Based on this evaluation, our chief executive and financial officer concluded,
as of the Evaluation Date, that our disclosure controls and procedures were not
effective because of the identification of what might be deemed a material
weakness in our internal control over financial reporting which is identified
below.
Our
internal control over financial reporting is a process designed to provide
reasonable assurance regarding the reliability of financial reporting and the
preparation of financial statements for external purposes of accounting
principles generally accepted in the United States. Because of its
inherent limitations, internal control over financial reporting may not prevent
or detect misstatements. Therefore, even those systems determined to be
effective can provide only reasonable assurance of achieving their control
objectives. In evaluating the effectiveness of our internal control over
financial reporting, our management used the criteria set forth by the Committee
of Sponsoring Organizations of the Treadway Commission (COSO) in Internal Control—Integrated Framework. Based
on this evaluation, our sole officer concluded that, during the period covered
by this quarterly report, our internal controls over financial reporting were
not operating effectively. Management did not identify any material weaknesses
in our internal control over financial reporting as of December 31, 2010;
however, it has identified the following deficiencies that, when aggregated, may
possibly be viewed as a material weakness in our internal control over financial
reporting as of that date:
16
|
1.
|
We
do not have an audit committee. While we are not currently obligated to
have an audit committee, including a member who is an “audit committee
financial expert,” as defined in Item 407 of Regulation S-K, under
applicable regulations or listing standards; however, it is management’s
view that such a committee is an important internal control over financial
reporting, the lack of which may result in ineffective oversight in the
establishment and monitoring of internal controls and
procedures.
|
|
2.
|
We
did not maintain proper segregation of duties for the preparation of our
financial statements.

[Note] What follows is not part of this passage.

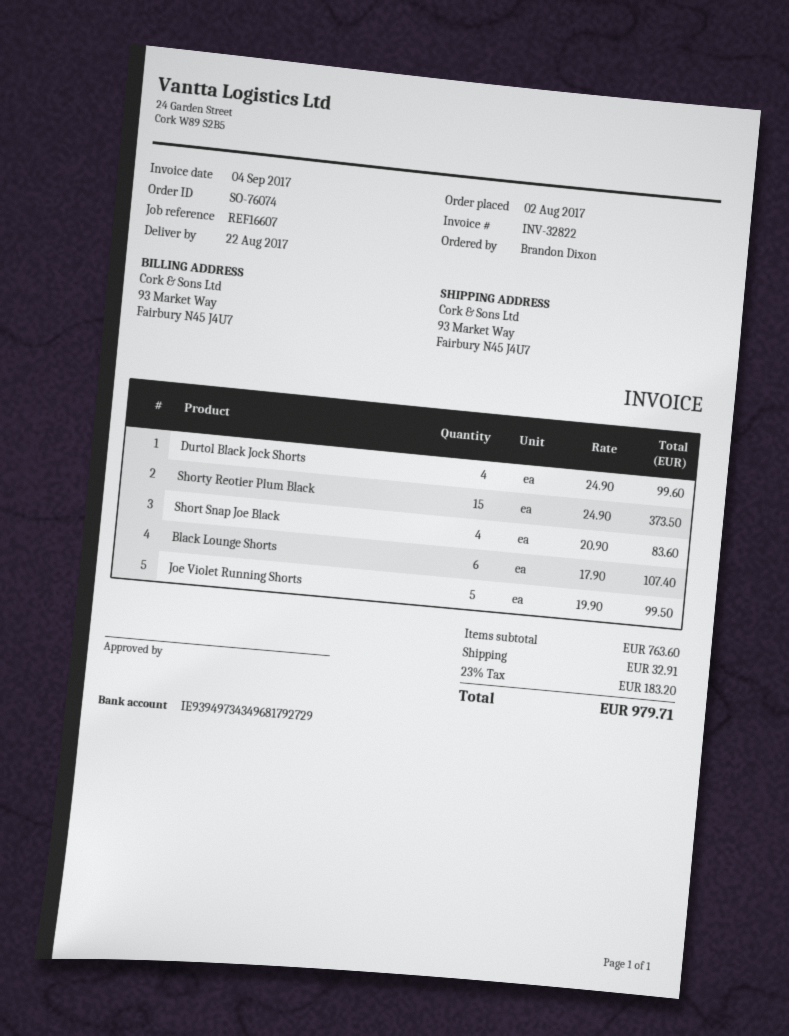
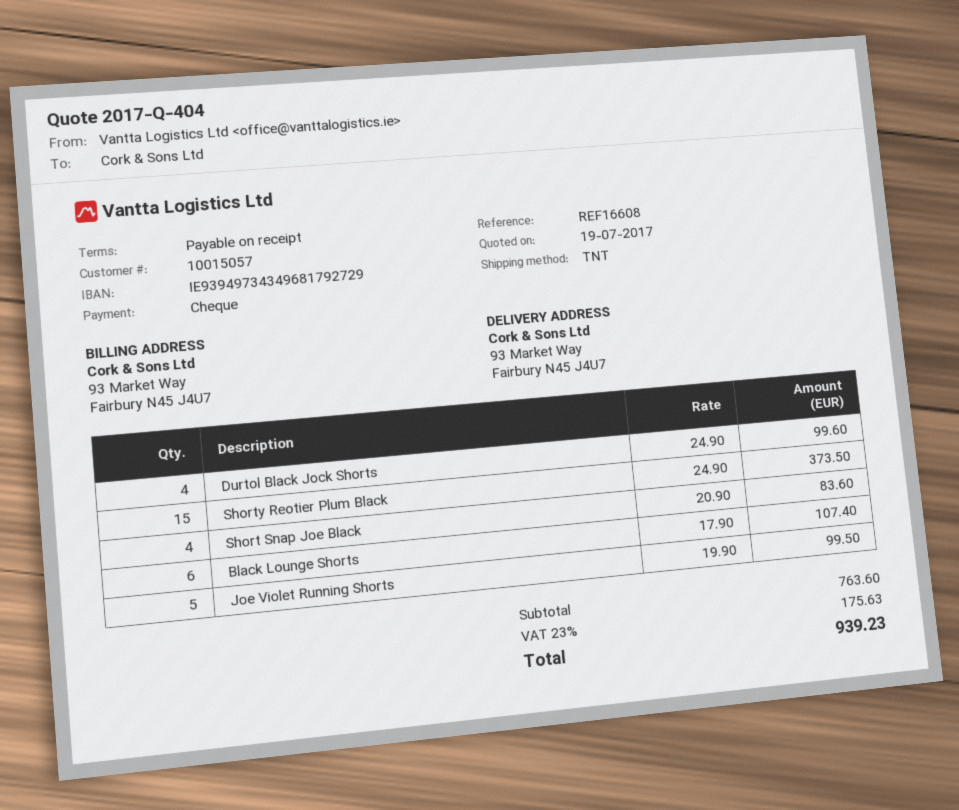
reference: REF16607 -> REF16608
shipping: 32.91 -> none
tax: 23% = 183.20 -> 23% = 175.63
total: 979.71 -> 939.23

We currently only have one officer overseeing all
transactions. This has resulted in several deficiencies including the lack
of control over preparation of financial statements, and proper
application of accounting policies:
|
Management
believes that the material weaknesses set forth the two items above did not have
an effect on our financial results. However, management believes that the lack
of a functioning audit committee and the lack of a majority of outside directors
on our Board of Directors results in ineffective oversight in the establishment
and monitoring of required internal controls and procedures, which could result
in a material misstatement in our financial statements in future
periods.
Management's
Remediation Initiatives
In an
effort to remediate the identified material weaknesses and other deficiencies
and enhance our internal controls, we plan to initiate the following series of
measures once we have the financial resources to do so:
We will
create a position to segregate duties consistent with control objectives and
will increase our personnel resources and technical accounting expertise within
the accounting function when funds are available to us. And, we plan to appoint
one or more outside directors to our board of directors who shall be appointed
to an audit committee resulting in a fully functioning audit committee who will
undertake the oversight in the establishment and monitoring of required internal
controls and procedures such as reviewing and approving estimates and
assumptions made by management when funds are available to us.
Management
believes that the appointment of one or more outside directors, who shall be
appointed to a fully functioning audit committee, would remedy the lack of a
functioning audit committee and a lack of a majority of outside directors on our
Board.
17
Changes in internal control over
financial reporting.
There
have been no changes in our internal control over financial reporting that
occurred during the last fiscal quarter that have materially affected, or are
reasonably likely to materially affect, our internal control over financial
reporting.
PART II – OTHER
INFORMATION
Item
1. Legal Proceedings.
Currently
we are not aware of any litigation pending or threatened by or against the
Company.
Item
1A. Risk Factors
Not
applicable.
Item
2. Unregistered Sales of Equity Securities and Use of Proceeds
We issued
no equity securities during the quarter ended December 31, 2010.
Item
3. Defaults Upon Senior Securities.
None.
Item
4. (Removed and Reserved)
Item
5. Other Information.
None.
Item
6. Exhibits.
31.1
|
Certification
of Principal Executive Officer and Financial Officer pursuant to Section
302 of the Sarbanes Oxley Act of
2002
|
32.1
|
Certification
of Chief Executive Officer and Financial Officer pursuant to 18 U.S.C.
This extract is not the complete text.